I also append to this final post in the series links to online information concerning historians Baritz and Appy; and a list of sources I’ve found especially helpful in assessing the impact of the Vietnam War on the United States.

Two odd coincidences:  Loren Baritz was affiliated with the University of Massachusetts-Amherst in one capacity or another from 1980 until his retirement in 1991.  Christian Appy has been on the faculty of that school since 2004. Secondly, Appy does not mention Baritz’s book in the endnotes to his own volume (there is no bibliography), perhaps because Baritz’s volume, written a generation earlier, had a more limited perspective, and, thus, did not add much to Appy’s picture in 2015 of the war’s domestic impact.]

* * * * *

Loren Baritz (digitalcommonwealth.org)

In his Preface, Loren Baritz claims that, when he began writing Backfire in the summer of 1982, he had been agonizing over the War in Vietnam for nearly two decades; had read “every major book and article about the war”; but “was always disappointed by them.” (7)  To Baritz, these sources merely described the conflict; they “did not explain the war, or why it happened, or why we waged it the way we did, or why we negotiated the way we did, or why it eventually became such a disaster for us.” (7)

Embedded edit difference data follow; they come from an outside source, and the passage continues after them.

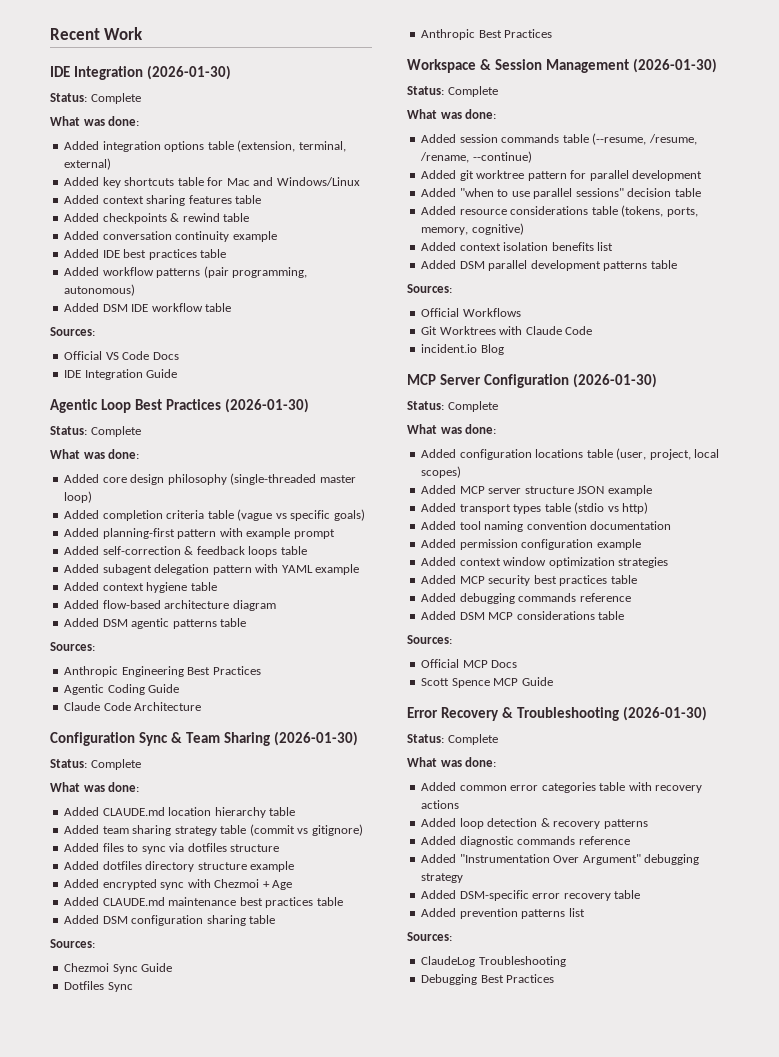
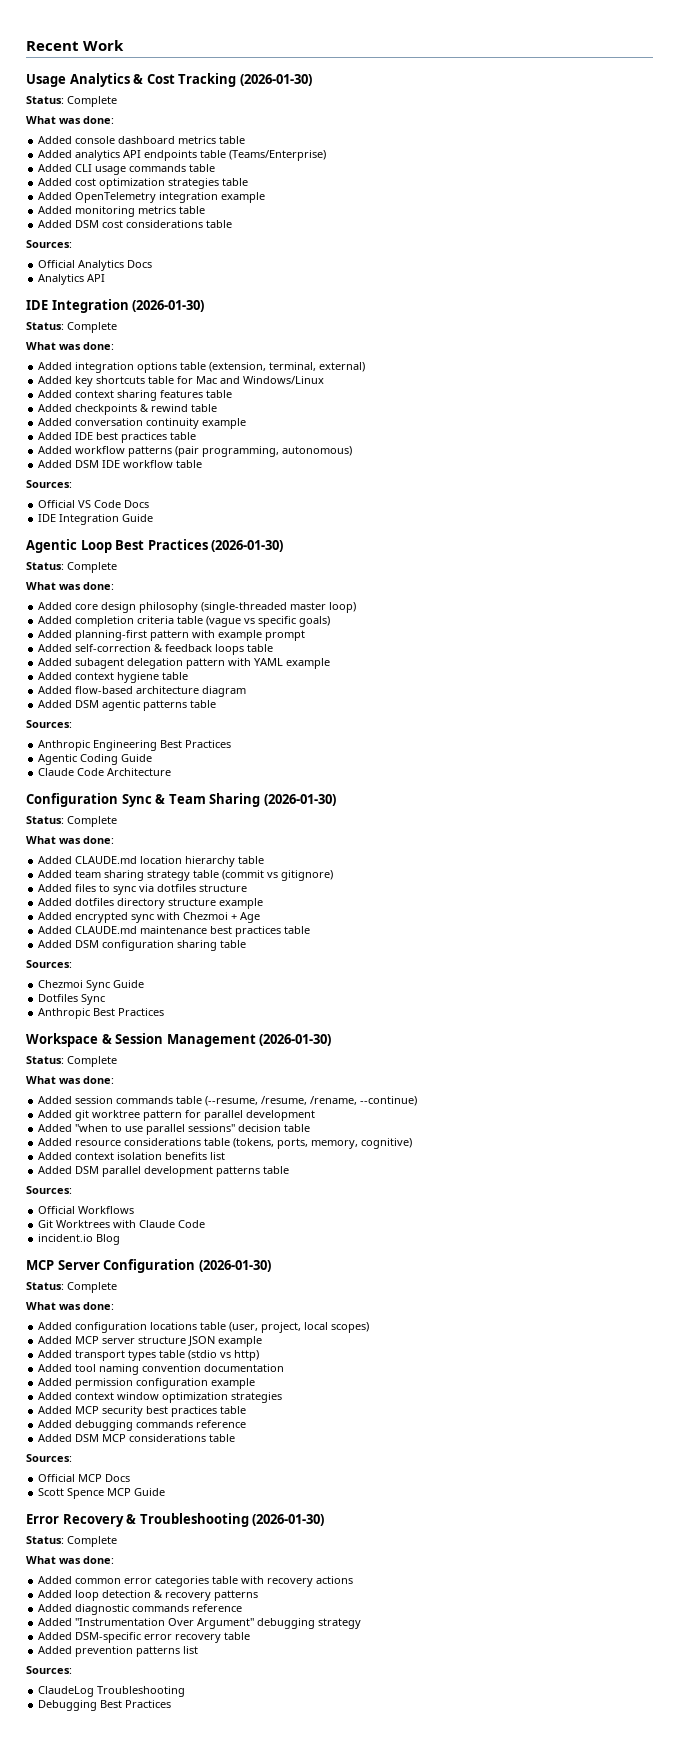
+ Usage Analytics & Cost Tracking (2026-01-30)
+ Status: Complete
+ What was done:
+ Added console dashboard metrics table
+ Added analytics API endpoints table (Teams/Enterprise)
+ Added CLI usage commands table
+ Added cost optimization strategies table
+ Added OpenTelemetry integration example
+ Added monitoring metrics table
+ Added DSM cost considerations table
+ Sources:
+ Official Analytics Docs
+ Analytics API

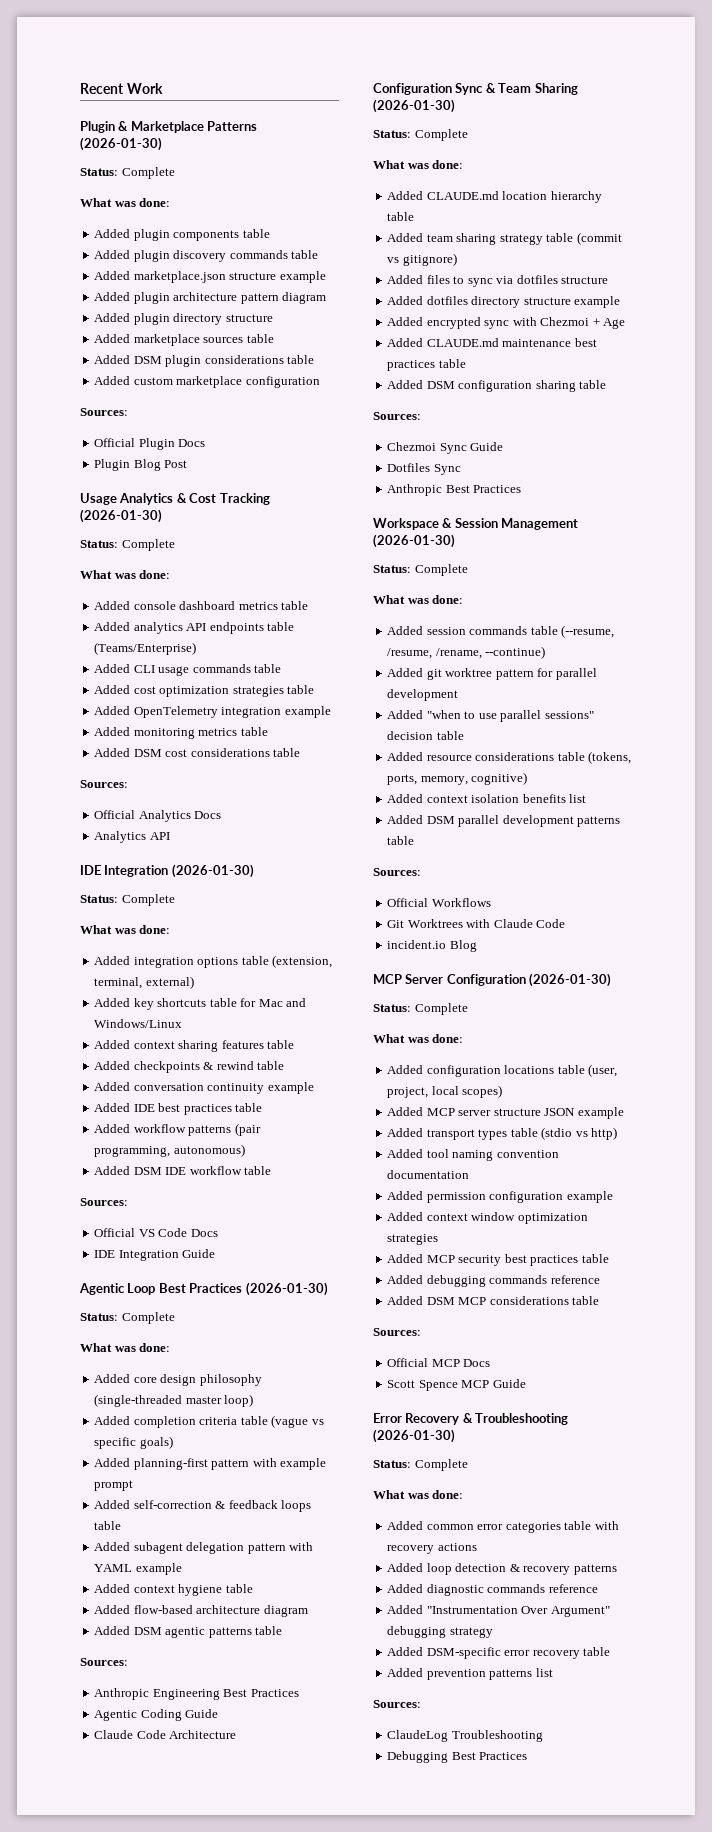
+ Plugin & Marketplace Patterns (2026-01-30)
+ Status: Complete
+ What was done:
+ Added plugin components table
+ Added plugin discovery commands table
+ Added marketplace.json structure example
+ Added plugin architecture pattern diagram
+ Added plugin directory structure
+ Added marketplace sources table
+ Added DSM plugin considerations table
+ Added custom marketplace configuration
+ Sources:
+ Official Plugin Docs
+ Plugin Blog Post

Baritz admits that, to him, the Vietnam War was not an abstract, “academic” topic. He “became a political participant in opposition to” the conflict; participated in “teach-ins, marches, more speeches than was consistent with sanity, and political organization.”  In 1968, he was elected as a delegate to “the terrible Democratic National Convention in Chicago.” (8)

Baritz asserts that the War in Vietnam was one of those events where, for the historian, “truth is more important than evenhandedness,” and he does “not apologize for the fact that some of [his] conclusions are passionate.  We are considering matters of life and death,” he writes, “not merely an intellectual exercise.” (11)

* * * * *

In 1985, Loren Baritz appeared on Chicago radio icon Studs Terkel’s interview show to talk about his new book, Backfire.  Baritz emphasized there that the roots of our Vietnam involvement had been our belief in the myth of “American exceptionalism.” This notion, which he traced to Puritan Massachusetts, essentially made Americans “God’s Chosen People” and led us, as Bob Dylan sang, to believe that “God was on our side,” but with disastrous results.  (See Baritz’s 1964 book, City on a Hill: A History of Ideas and Myths and America for background on this.)

Angry and frustrated with the Vietnam War, Baritz applied his notion of the folly of “American exceptionalism” to his study of our journey into the rice paddies and jungles of Vietnam—and onward, into the Reagan administration. His view of the war in Backfire clearly reflects, no doubt with the aid of hindsight, his feelings at the time.

Another factor that might have shaped Baritz’s attitude towards the Vietnam War was that, by the 1970s, he had left the classroom and become a college administrator, first as provost, executive vice president, and then president of the State University of New York’s Empire State College; and, finally, as provost and acting vice president of the SUNY system.  In 1980, Baritz was appointed provost and, in 1982, acting chancellor of the University of Massachusetts at Amherst, before stepping down in 1983 and returning to the classroom, where he remained until his retirement in 1991. To college administrators in that era, the war in Vietnam simply would not go away, if only because students refused to stop protesting against it and its consequences, and those protests were easily transferred to other issues.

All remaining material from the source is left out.